- At the 1930 Paris Salon

General information
- Type: 10 seat Airliner
- National origin: France
- Manufacturer: Caudron Airplane Company (Société des Avions Caudron)
- Number built: 1

History
- First flight: 1930

= Caudron C.180 =

The Caudron C.180 was an all-metal, three-engine French ten-seat passenger aircraft, flown about 1930. Only one was built.

==Design and development==

The Caudron C.180 was a high-wing cantilever monoplane with metal structure and duraluminium covering. The skin on the wing was smooth rather than corrugated in the Junkers style (e.g. Junkers Ju 52). The single spar wing was in three sections; the inner part carried the outer pair of 300 hp Lorraine 9N Algol 9-cylinder, air-cooled engines well ahead of the leading edge, cylinders exposed, on faired mountings which merged into the wing. The centre section also contained the fuel tanks.
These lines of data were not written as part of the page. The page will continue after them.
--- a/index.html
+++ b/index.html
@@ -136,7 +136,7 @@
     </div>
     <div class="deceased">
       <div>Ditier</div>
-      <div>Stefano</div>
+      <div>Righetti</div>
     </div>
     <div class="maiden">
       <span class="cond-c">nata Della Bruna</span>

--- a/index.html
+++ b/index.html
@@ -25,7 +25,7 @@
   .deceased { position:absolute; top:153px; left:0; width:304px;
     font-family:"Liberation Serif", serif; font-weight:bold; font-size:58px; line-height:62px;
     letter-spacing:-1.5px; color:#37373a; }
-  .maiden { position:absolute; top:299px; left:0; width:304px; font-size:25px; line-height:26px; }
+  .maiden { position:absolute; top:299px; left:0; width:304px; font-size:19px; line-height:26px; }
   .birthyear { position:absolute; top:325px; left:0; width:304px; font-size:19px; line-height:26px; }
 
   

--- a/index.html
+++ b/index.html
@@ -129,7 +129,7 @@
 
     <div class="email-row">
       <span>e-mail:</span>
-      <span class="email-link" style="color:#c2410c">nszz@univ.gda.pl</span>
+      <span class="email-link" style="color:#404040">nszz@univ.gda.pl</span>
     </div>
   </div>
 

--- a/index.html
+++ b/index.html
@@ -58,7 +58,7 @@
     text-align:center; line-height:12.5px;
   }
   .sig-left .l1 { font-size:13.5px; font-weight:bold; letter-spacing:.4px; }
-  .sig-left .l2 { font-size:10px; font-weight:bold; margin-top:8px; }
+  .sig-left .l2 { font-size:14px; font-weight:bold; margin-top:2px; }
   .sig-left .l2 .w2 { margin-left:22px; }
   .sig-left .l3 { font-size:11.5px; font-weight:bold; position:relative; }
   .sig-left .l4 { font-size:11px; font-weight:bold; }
The third Algol engine was in the nose of the fuselage; behind it the cockpit was just ahead of the leading edge. The flat-sided fuselage consisted of two parts, bolted together, and contained a cabin for ten passengers with a lavatory and luggage compartment. The tail surfaces were straight-edged and conventional, with a balanced rudder.
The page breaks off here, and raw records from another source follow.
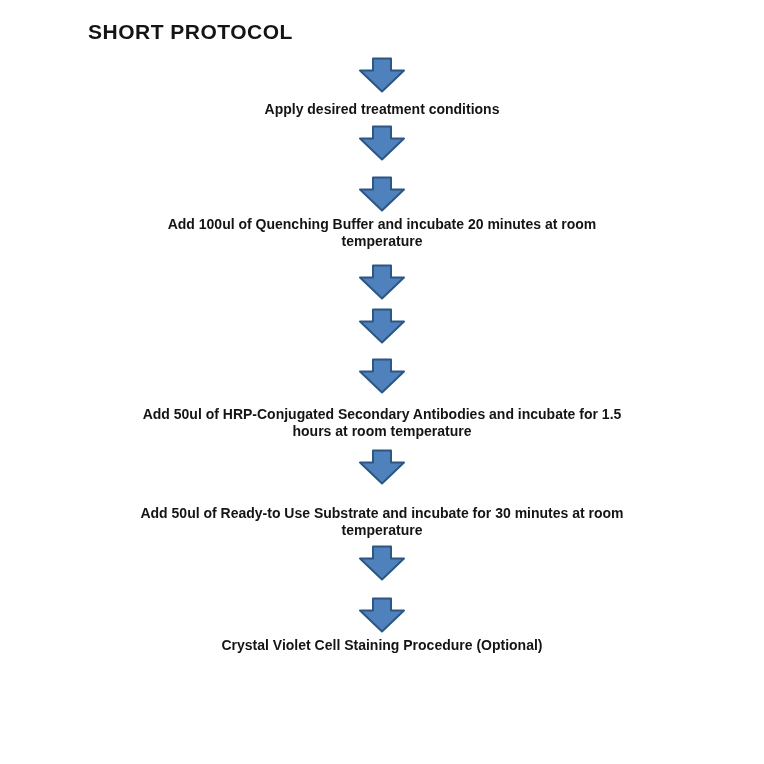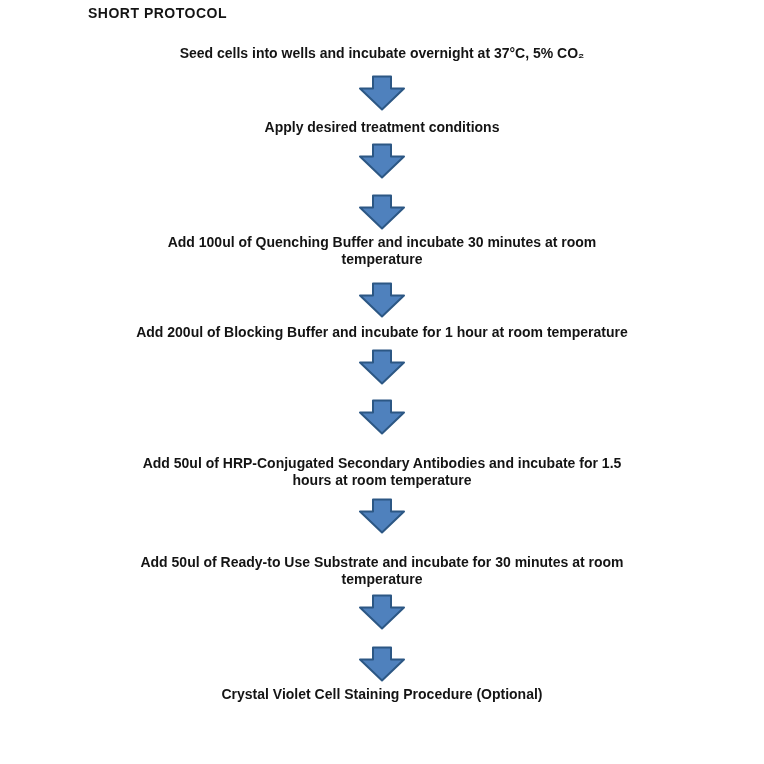--- a/index.html
+++ b/index.html
@@ -23,8 +23,8 @@
   }
   .title {
     align-self: flex-start;
-    margin: 1px 0 0 88px;
-    font-size: 14px;
+    margin: 20px 0 0 88px;
+    font-size: 21px;
     font-weight: bold;
     letter-spacing: 0.5px;
     line-height: 24px;

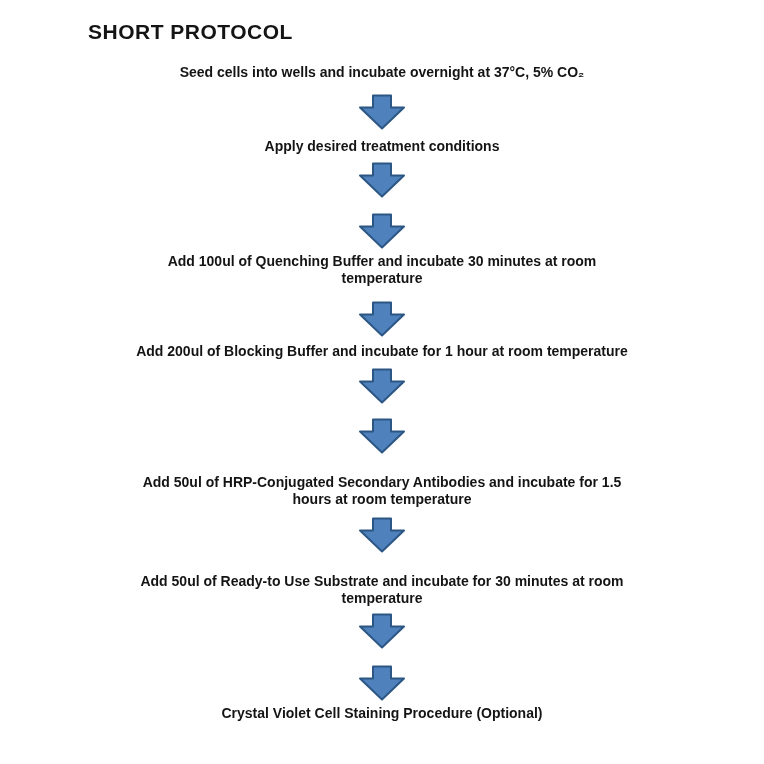--- a/index.html
+++ b/index.html
@@ -60,7 +60,6 @@
 
     <div class="title">SHORT PROTOCOL</div>
 
-    <div class="step" style="margin-top:20px">Seed cells into wells and incubate overnight at 37°C, 5% CO₂</div>
 
     <svg class="arrow" style="margin-top:13px" viewBox="0 0 48 36" aria-hidden="true">
         <path d="M15 1.5 H33 V13.5 H46 L24 34.5 L2 13.5 H15 Z"></path>

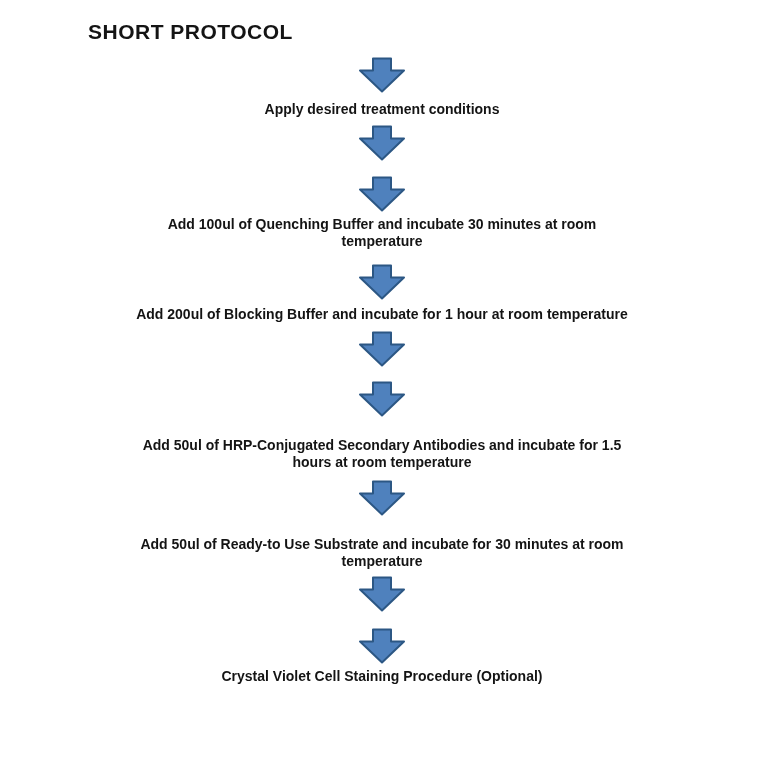--- a/index.html
+++ b/index.html
@@ -76,7 +76,7 @@
         <path d="M15 1.5 H33 V13.5 H46 L24 34.5 L2 13.5 H15 Z"></path>
       </svg>
 
-    <div class="step" style="margin-top:4px">Add 100ul of Quenching Buffer and incubate 30 minutes at room
+    <div class="step" style="margin-top:4px">Add 100ul of Quenching Buffer and incubate 20 minutes at room
 temperature</div>
 
     <svg class="arrow" style="margin-top:14px" viewBox="0 0 48 36" aria-hidden="true">

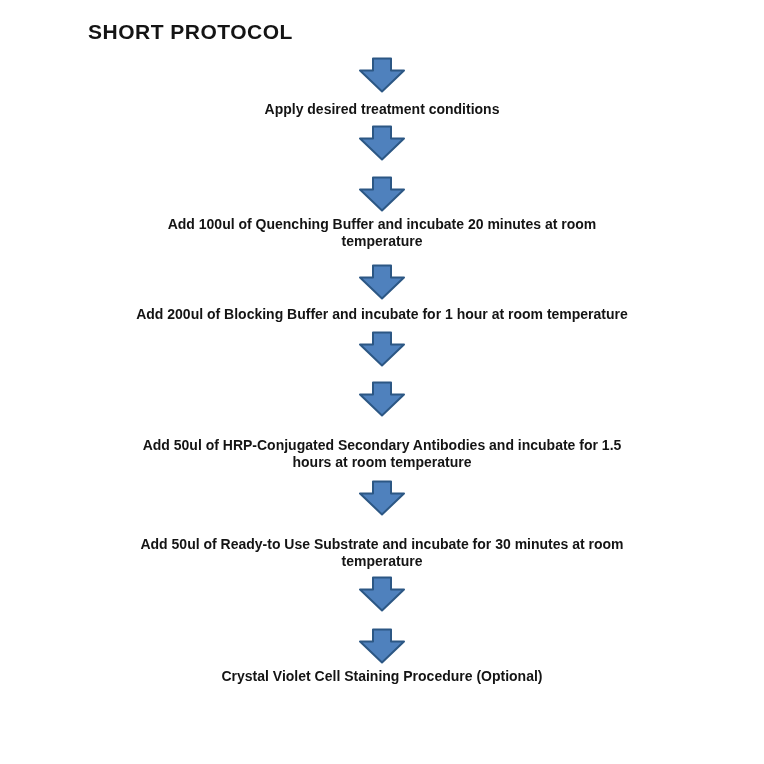--- a/index.html
+++ b/index.html
@@ -83,7 +83,6 @@
         <path d="M15 1.5 H33 V13.5 H46 L24 34.5 L2 13.5 H15 Z"></path>
       </svg>
 
-    <div class="step" style="margin-top:6px">Add 200ul of Blocking Buffer and incubate for 1 hour at room temperature</div>
 
     <svg class="arrow" style="margin-top:8px" viewBox="0 0 48 36" aria-hidden="true">
         <path d="M15 1.5 H33 V13.5 H46 L24 34.5 L2 13.5 H15 Z"></path>

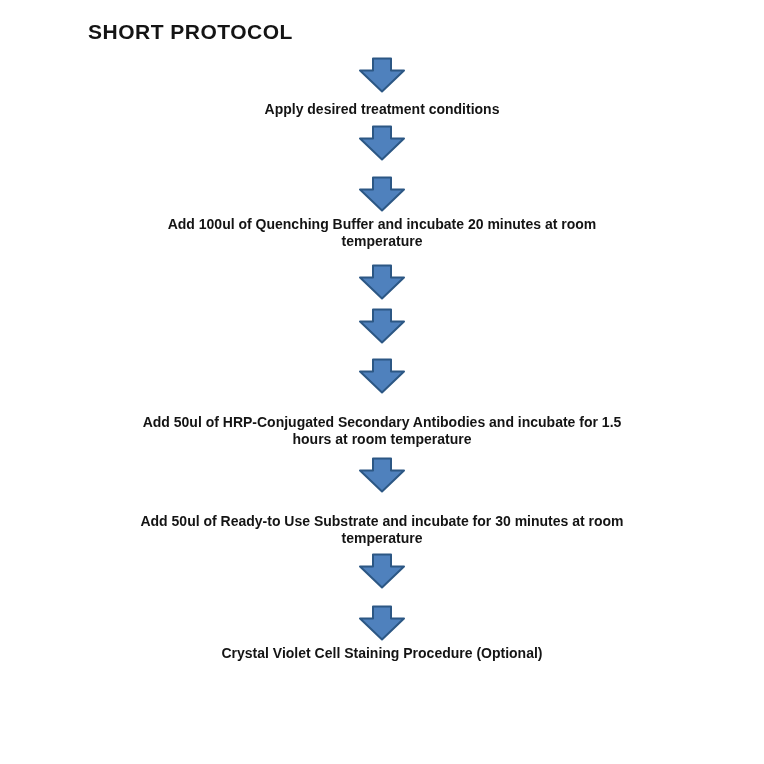--- a/index.html
+++ b/index.html
@@ -93,7 +93,7 @@
         <path d="M15 1.5 H33 V13.5 H46 L24 34.5 L2 13.5 H15 Z"></path>
       </svg>
 
-    <div class="step" style="margin-top:20px">Add 50ul of HRP-Conjugated Secondary Antibodies and incubate for 1.5
+    <div class="step" style="margin-top:12px">Add 50ul of HRP-Conjugated Secondary Antibodies and incubate for 1.5
 hours at room temperature</div>
 
     <svg class="arrow" style="margin-top:9px" viewBox="0 0 48 36" aria-hidden="true">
The C.180 had a fixed tail wheel undercarriage. Each main wheel was mounted on a half-axle hinged from the lower fuselage and located by a hinged trailing strut, with a vertical, shock absorbing leg to the outer wing centre section below the engine, providing a wide track.
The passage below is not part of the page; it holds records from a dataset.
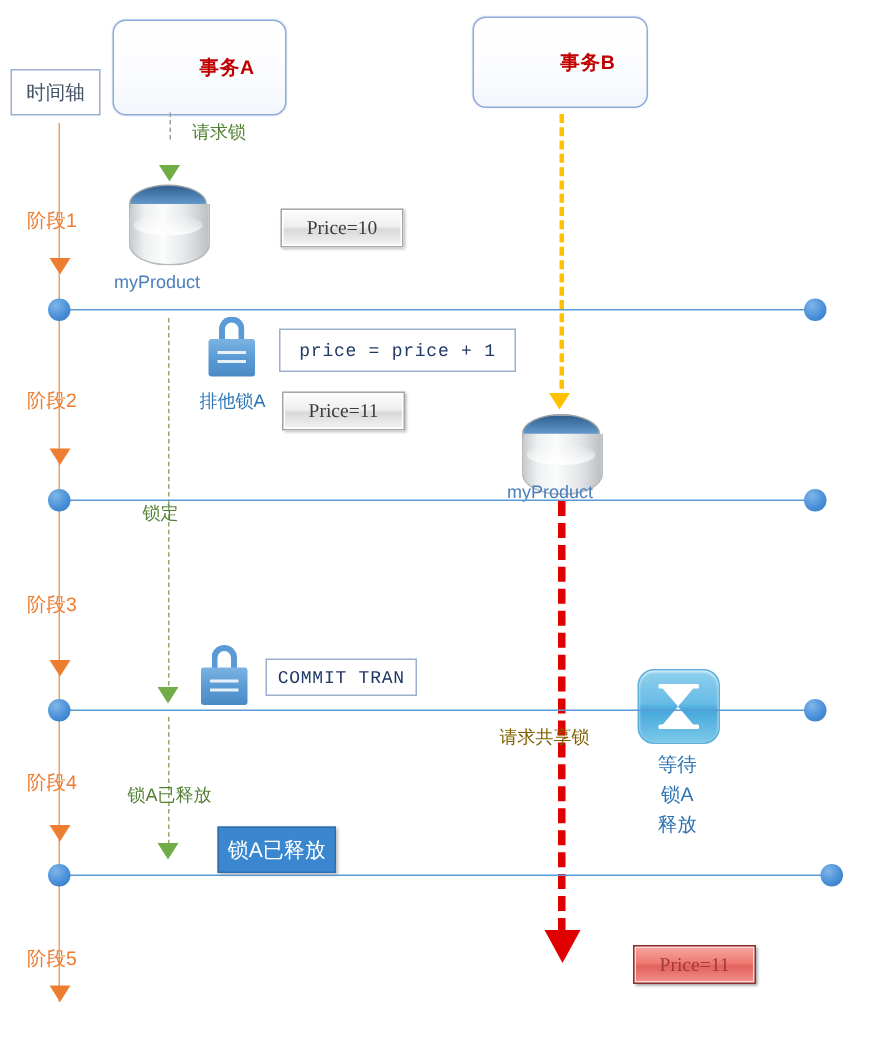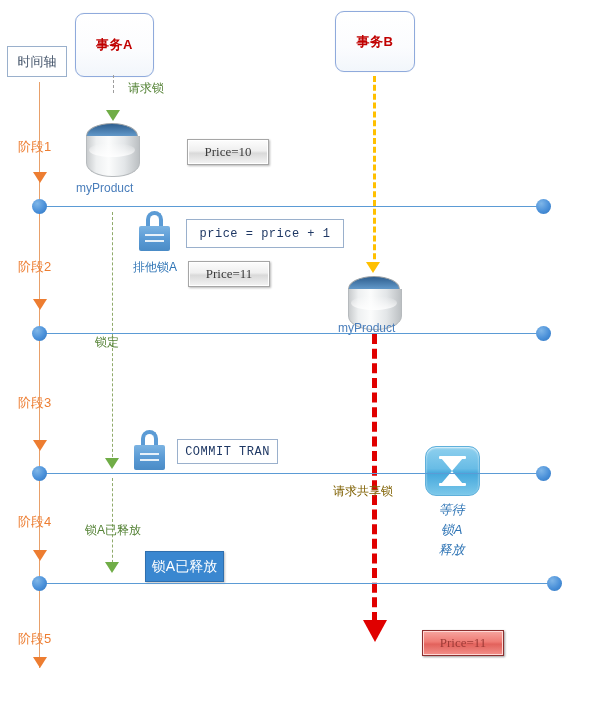--- a/index.html
+++ b/index.html
@@ -28,6 +28,7 @@
     align-items: center;
     justify-content: center;
     box-shadow: 0 0 1px rgba(120,150,190,0.35);
+    padding-left: 37px;
   }
   .txn-label {
     color: #c00000;

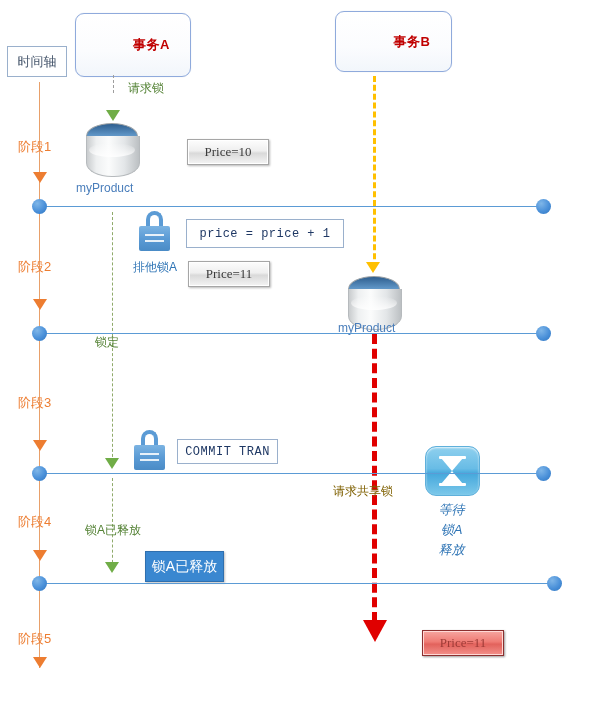--- a/index.html
+++ b/index.html
@@ -264,7 +264,7 @@
     <span class="txn-label">事务A</span>
   </div>
 
-  <div class="abs txn-box" style="left:335px; top:11px; width:78px; height:59px;">
+  <div class="abs txn-box" style="left:315px; top:11px; width:78px; height:59px;">
     <span class="txn-label">事务B</span>
   </div>
 

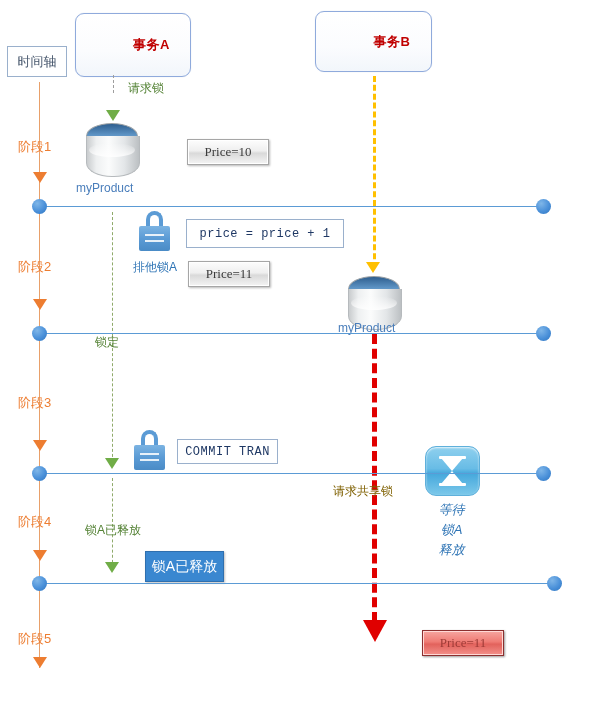--- a/index.html
+++ b/index.html
@@ -111,7 +111,7 @@
   .caption-blue  { color: #2e74b5; font-size: 12px; white-space: nowrap; }
   .caption-olive { color: #7f6000; font-size: 12px; white-space: nowrap; }
   .caption-db    { color: #4a7ebb; font-size: 12px; white-space: nowrap; }
-  .caption-wait  { color: #2e74b5; font-size: 13px; text-align: center; line-height: 20px; font-style: italic; }
+  .caption-wait  { color: #2e74b5; font-size: 13px; text-align: center; line-height: 20px; }
 
   
   .hline {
The exact date of the first flight is not known, but one source suggests 1930; certainly the aircraft appeared, flown or unflown, at the December 1930 Paris Salon. At that show the main wheels were enclosed in fairings. Intended to be suitable for work in the French colonies, the C.180 was designed to be powered by a range of engines, air- and liquid-cooled, in the 200-300 hp power range but only one Algol-powered example seems to have been completed.